Richardson's model

This is perhaps the simplest possible model. Each site in the square lattice is either occupied (in state 1) or vacant (in state 0).

(i) A site once occupied stays occupied forever.

(ii) A vacant site becomes occupied at a rate equal to the fraction of the four nearest neighbors that are occupied.

If we start with only the origin occupied at time 0 then each site in lattice will eventually become occupied (and remain occupied forever). Things get interesting when we we let B(t) be the set of lattice points occupied at time t ask

At what rate does the blob B(t) grow?

Eden (1961) was the first to ask this question, but the solution remained elusive until Richardson (1973) showed

Theorem. B(t)/t has a limiting shape, which is roughly but not exactly circular.

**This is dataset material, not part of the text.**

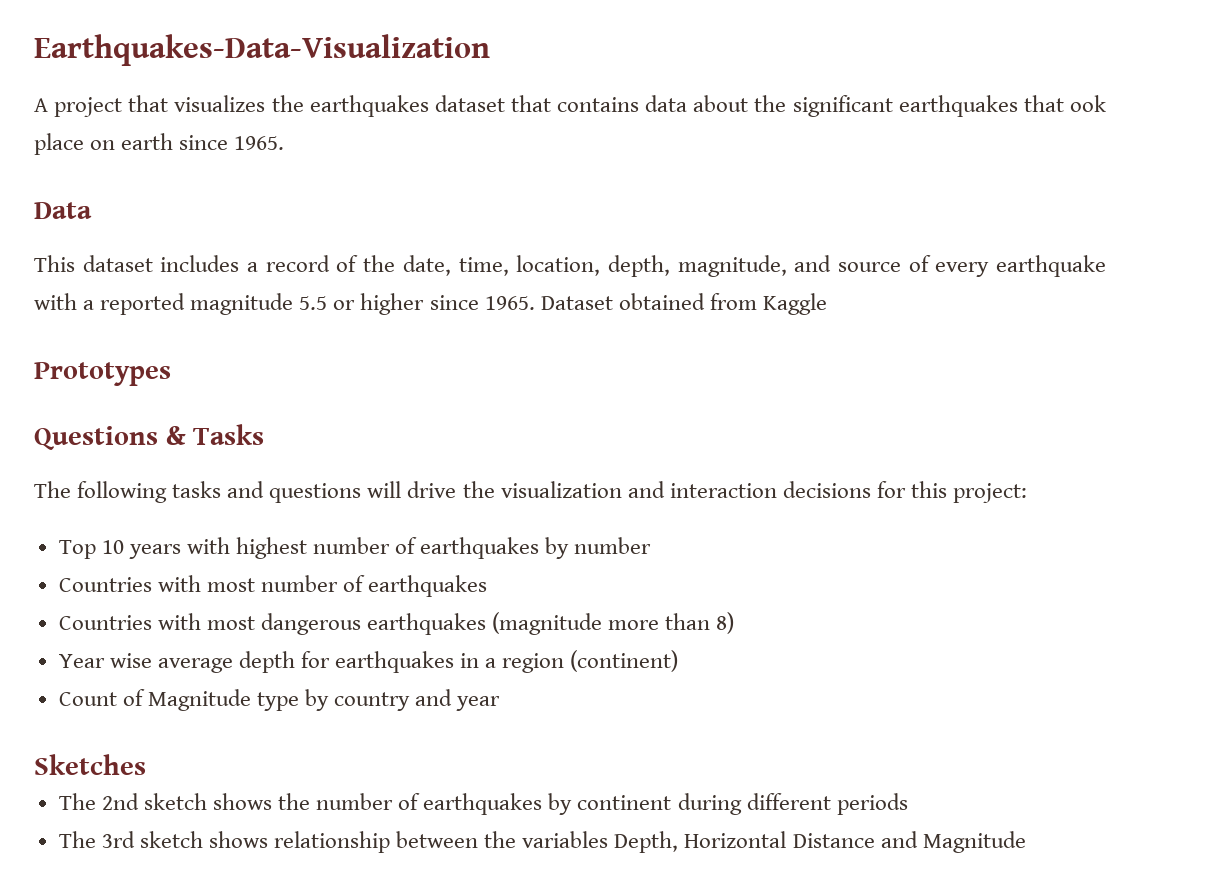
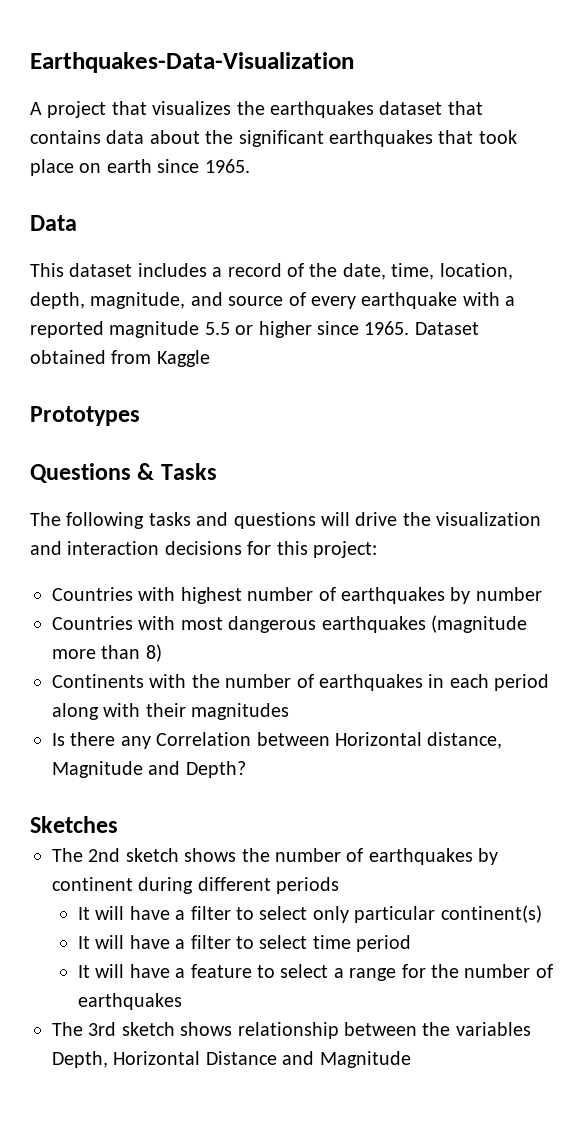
[1070,95,1106,112] ook -> [478,130,517,144] took
[58,540,181,559] Top 10 years -> [52,587,133,601] Countries
[58,575,488,597] // Countries with most number of earthquakes -> (542, 594) none
[58,650,679,673] [58,689,501,711] Year wise average depth for earthquakes in a region (continent) // Count of Magnitude type by country and year -> [52,674,550,691] [52,703,290,720] [52,732,503,749] [52,761,246,778] Continents with the number of earthquakes in each period along with their magnitudes // Is there any Correlation between Horizontal distance, Magnitude and Depth?
(908, 804) none -> [77,905,542,923] [77,935,412,952] [77,964,553,981] [77,993,182,1010] // It will have a filter to select only particular continent(s) // It will have a filter to select time period // It will have a feature to select a range for the number of earthquakes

s3 Exercise. Check the last theorem by running the model starting from a single occupied site. (Choose the initial condition "rectangle" and set the height and width equal to 1.)

Sketch of Proof. The first step in Richardson's asymptotic shape result is to show that if t(n,0) is the first time the point (n,0) is occupied then t(n,0)/n converges to a constant c(1,0). This is accomplished by using the subadditive ergodic theorem. For details, see e.g., Smythe and Wierman (1977), Cox and Durrett (1981), or Kesten (1986).

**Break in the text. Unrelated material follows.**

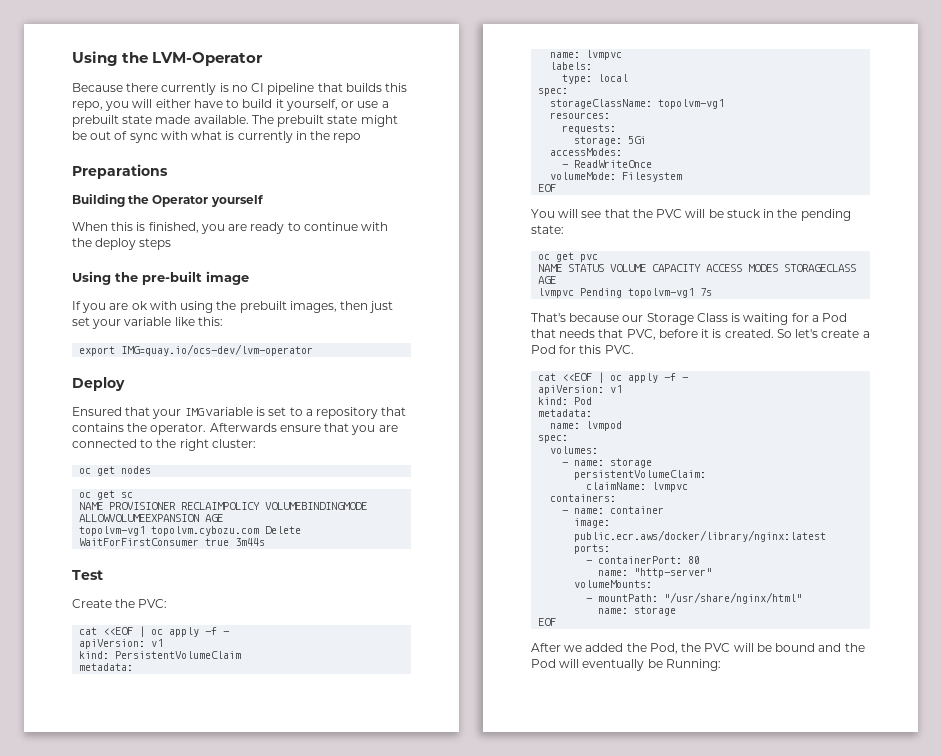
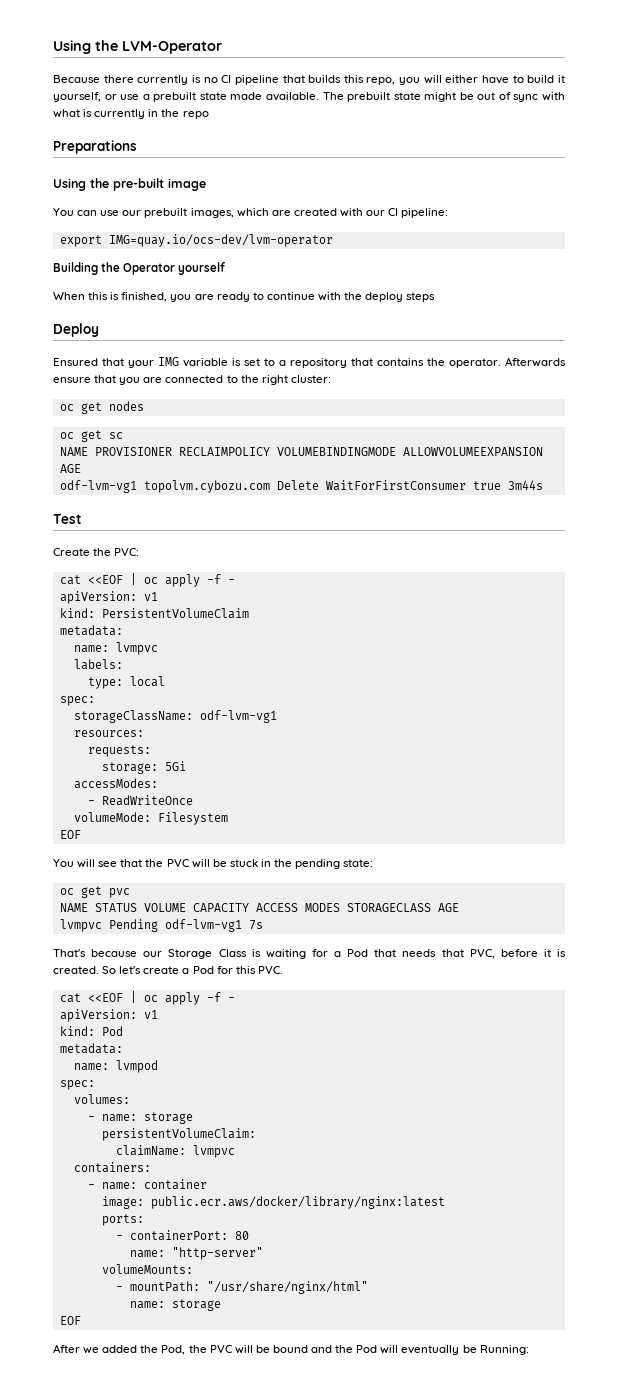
(168, 171) none -> [53,178,206,191] [53,208,449,218] [59,234,333,247] // Using the pre-built image // You can use our prebuilt images, which are created with our CI pipeline: // export IMG=quay.io/ocs-dev/lvm-operator
[72,271,249,285] [72,301,394,313] [72,317,223,329] [79,344,314,356] // Using the pre-built image // If you are ok with using the prebuilt images, then just set your variable like this: // export IMG=quay.io/ocs-dev/lvm-operator -> (436, 297) none
[79,526,146,536] topolvm-vg1 -> [59,480,137,493] odf-lvm-vg1
[658,99,725,109] topolvm-vg1 -> [199,710,277,723] odf-lvm-vg1
[628,288,695,298] topolvm-vg1 -> [164,919,242,932] odf-lvm-vg1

Research Problem. Having a law of large numbers for t(n,0) it is natural to ask if there is a central limit theorem. Before you say "of course", we would like to note that simulations (Zabolitsky and Stauffer (1986), Wolf and Kertesz (1987)) suggest the standard deviation of t(n,0) is of order n^{1/3}, i.e., n to the one third power, instead of the usual square root of n. There are some heuristic arguments in support of this result. See e.g., Kardar, Parisi, and Zhang (1986). However, all that is known rigorously is that the fluctuations are no worse than square root of n. See Kesten (1993) and Alexander (1993), and the related work reported on in Newman (1994).


Eden, M. (1961) A two dimensional growth process. Proc. 4th Berkeley Symp., IV, 222-239

Richardson, D. (1973) Random growth in a tesselation. Proc. Camb. Phil. Soc. 74, 515-528

Smythe, R. and Weirman, J.C. (1977) First Passage Percolation On The Square Lattice. Springer Lecture Notes in Math 671

Cox, J.T. and Durrett, R. (1981) Some limit theorems for first passage percolation with necessary and sufficient conditions. Ann. Prob. 9, 583-603

Kesten, H. (1986) Aspects of First Passage Percolation. In Springer Lecture Notes in Math 1180

Kardar, M., Parisi, G., and Zhang, Y.C. (1986) Dynamic scaling fo growing interfaces. Phys. Rev. Letters. 56, 889-892

Zabolitsky, J.G. and Stauffer, D. (1986) Simulation of large Eden clusters. Phys. Rev. A 34, 1523-1530

Wolf, D. and Kertesz, J. (1987) Noise reduction in Eden models. J. Phys. A 20, L257-L261

Kesten, H. (1993) On the speed of convergence in first passage percolation. Ann. Appl. Prob. 3, 296-338

Alexander, K. (1993) A note on some rates of convergence in first-passage percolation. Ann. Appl. Prob. 3, 81-90

Newman, C. (1994) A surface view of first passage percolation. Proc. Int. Congress of Math, Zurich.